## The records
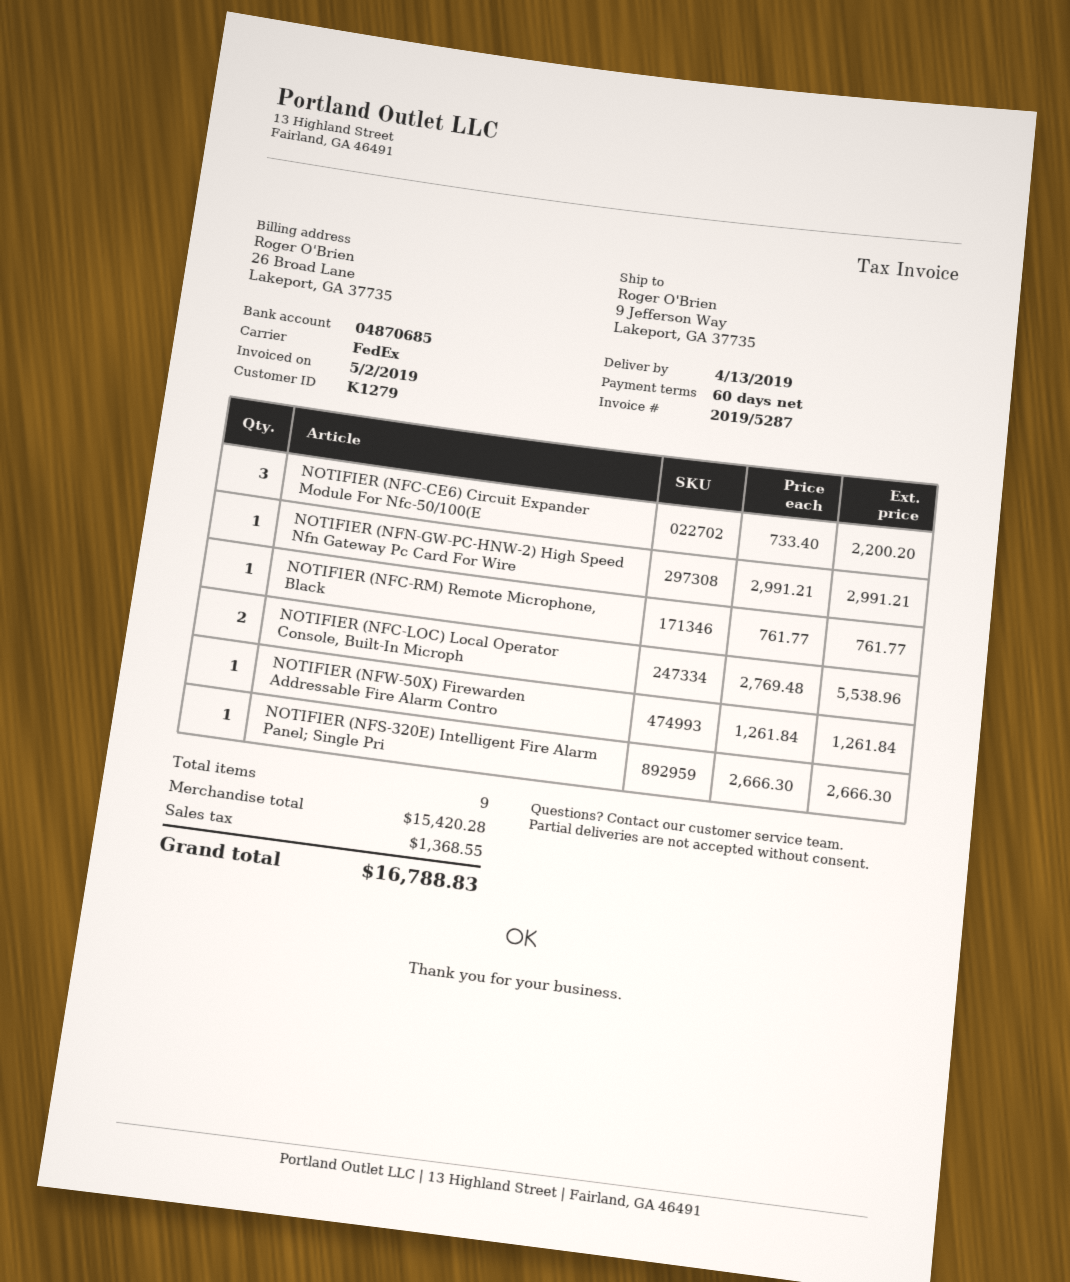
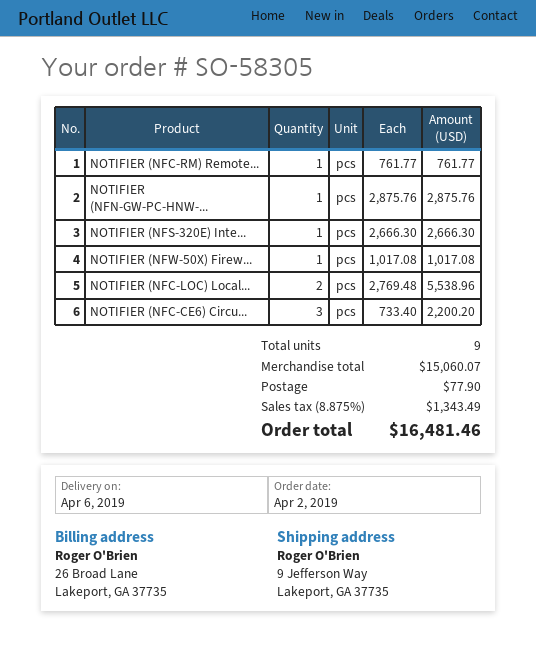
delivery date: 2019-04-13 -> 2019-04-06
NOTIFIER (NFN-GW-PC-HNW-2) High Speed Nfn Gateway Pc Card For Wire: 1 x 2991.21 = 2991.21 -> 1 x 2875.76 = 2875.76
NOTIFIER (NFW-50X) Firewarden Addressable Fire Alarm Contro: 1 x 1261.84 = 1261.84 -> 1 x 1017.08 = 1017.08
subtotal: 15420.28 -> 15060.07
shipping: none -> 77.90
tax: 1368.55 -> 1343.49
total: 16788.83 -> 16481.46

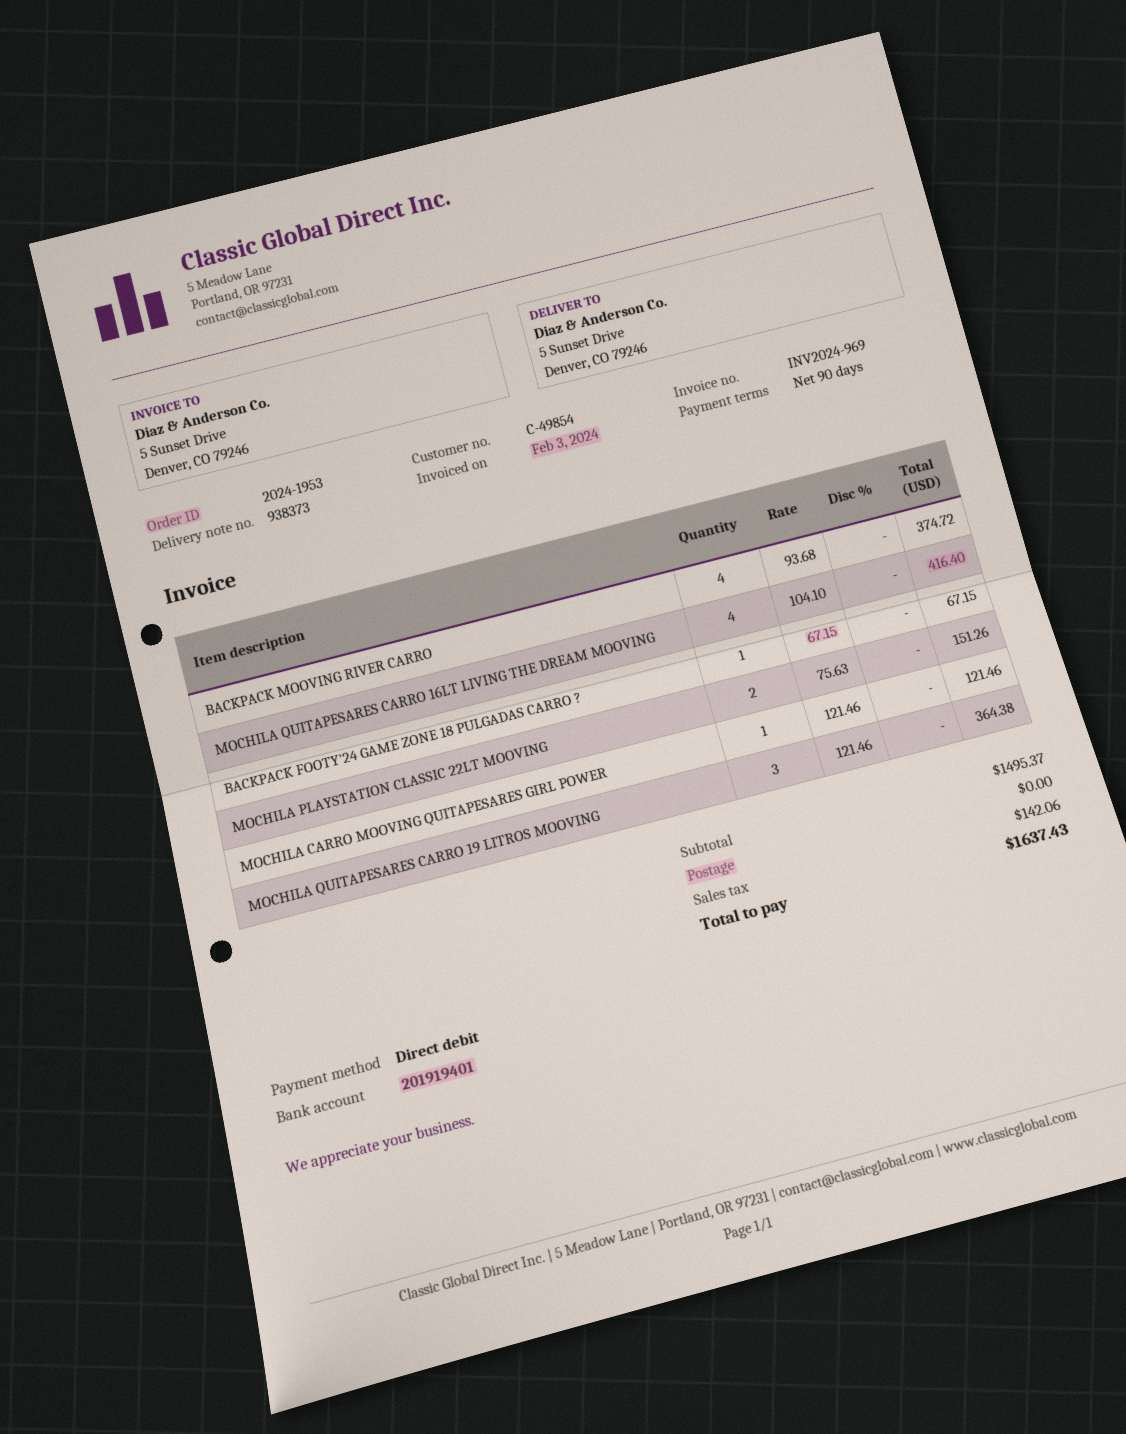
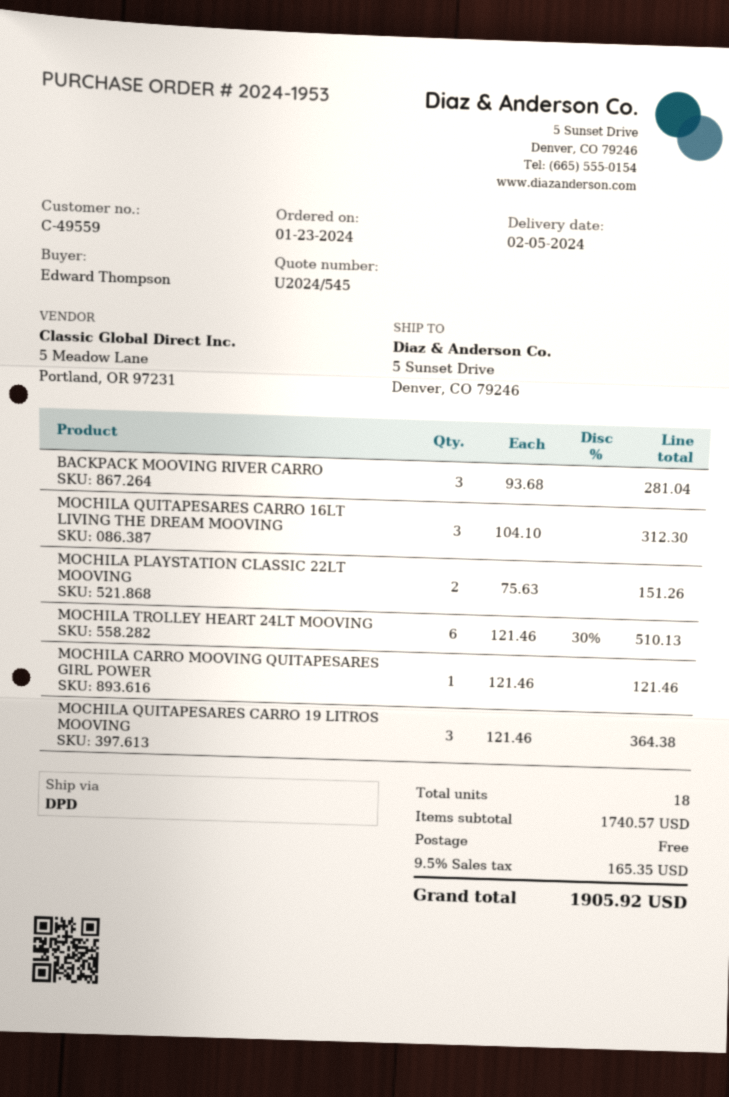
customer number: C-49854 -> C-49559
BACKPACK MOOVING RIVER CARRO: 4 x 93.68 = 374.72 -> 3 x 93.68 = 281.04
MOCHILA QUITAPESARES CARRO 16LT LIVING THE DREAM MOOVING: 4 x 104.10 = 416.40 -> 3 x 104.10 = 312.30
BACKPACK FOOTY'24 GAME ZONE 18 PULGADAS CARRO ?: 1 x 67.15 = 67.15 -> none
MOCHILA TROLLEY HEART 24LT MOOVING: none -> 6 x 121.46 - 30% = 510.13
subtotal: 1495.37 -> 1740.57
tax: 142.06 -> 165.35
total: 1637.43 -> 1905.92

## Problem to work on
Every line of the records above where the string "MOCHILA" is found should be copied.

## Result for this task
MOCHILA QUITAPESARES CARRO 16LT LIVING THE DREAM MOOVING: 4 x 104.10 = 416.40 -> 3 x 104.10 = 312.30
MOCHILA TROLLEY HEART 24LT MOOVING: none -> 6 x 121.46 - 30% = 510.13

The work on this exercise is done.